[[ Data records, beginning ]]

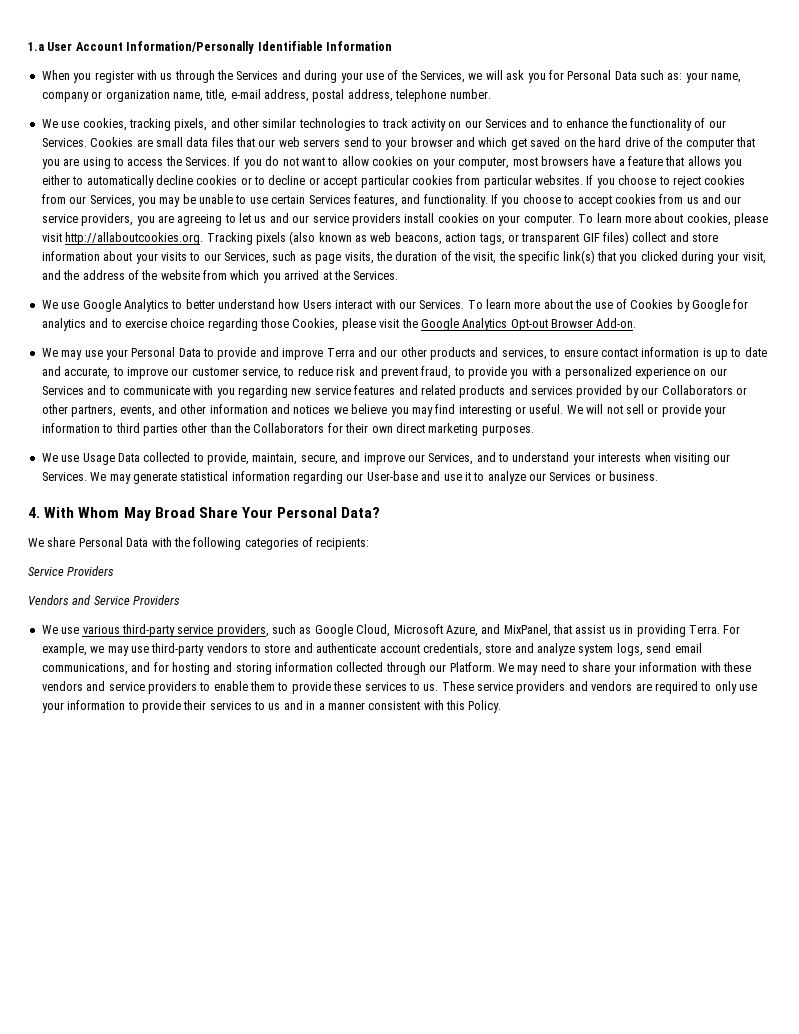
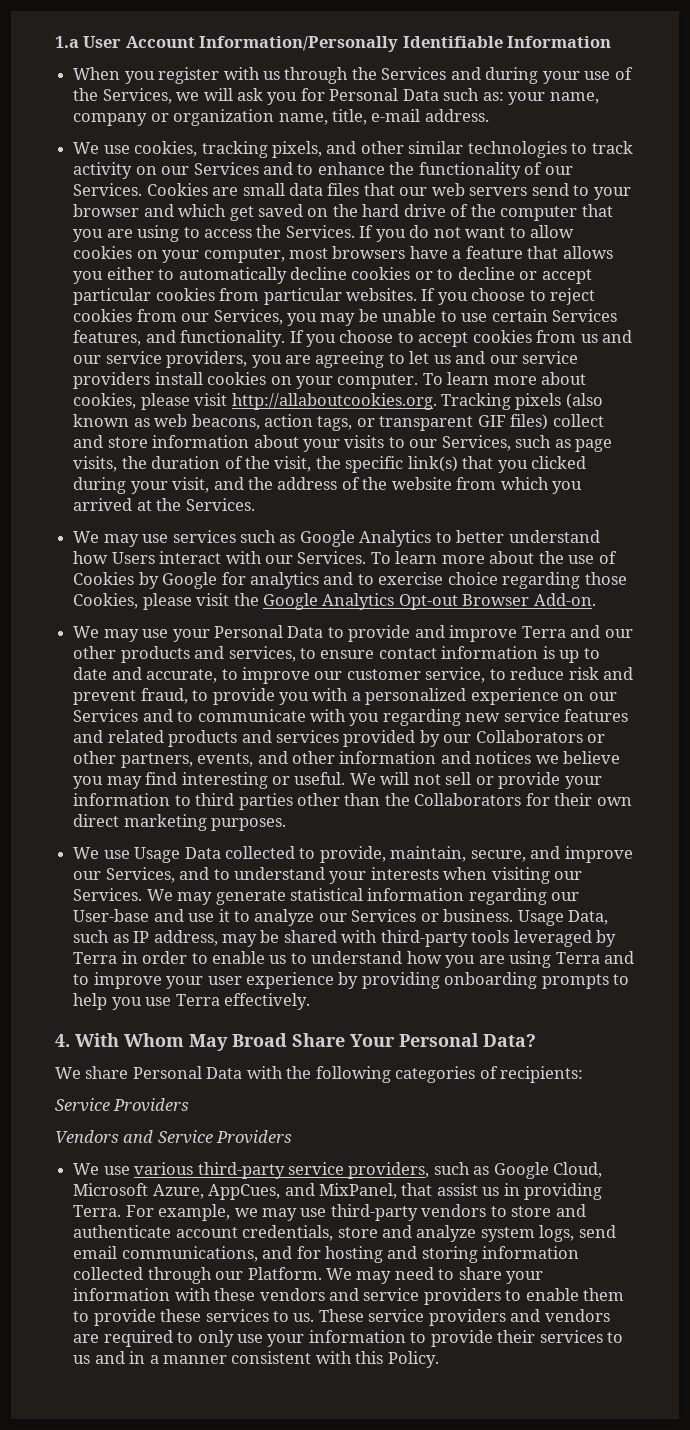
- When you register with us through the Services and during your use of the Services, we will ask you for Personal Data such as: your name, company or organization name, title, e-mail address, postal address, telephone number.
+ When you register with us through the Services and during your use of the Services, we will ask you for Personal Data such as: your name, company or organization name, title, e-mail address.
- We use Google Analytics to better understand how Users interact with our Services.
+ We may use services such as Google Analytics to better understand how Users interact with our Services.
+ Usage Data, such as IP address, may be shared with third-party tools leveraged by Terra in order to enable us to understand how you are using Terra and to improve your user experience by providing onboarding prompts to help you use Terra effectively.
- We use various third-party service providers, such as Google Cloud, Microsoft Azure, and MixPanel, that assist us in providing Terra.
+ We use various third-party service providers, such as Google Cloud, Microsoft Azure, AppCues, and MixPanel, that assist us in providing Terra.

[[ Data records, end ]]

Nothing but the lines from the one with "- We use Google" through the final line of the records may appear in the answer, and each must be transcribed exactly.

Output for this exercise:
- We use Google Analytics to better understand how Users interact with our Services.
+ We may use services such as Google Analytics to better understand how Users interact with our Services.
+ Usage Data, such as IP address, may be shared with third-party tools leveraged by Terra in order to enable us to understand how you are using Terra and to improve your user experience by providing onboarding prompts to help you use Terra effectively.
- We use various third-party service providers, such as Google Cloud, Microsoft Azure, and MixPanel, that assist us in providing Terra.
+ We use various third-party service providers, such as Google Cloud, Microsoft Azure, AppCues, and MixPanel, that assist us in providing Terra.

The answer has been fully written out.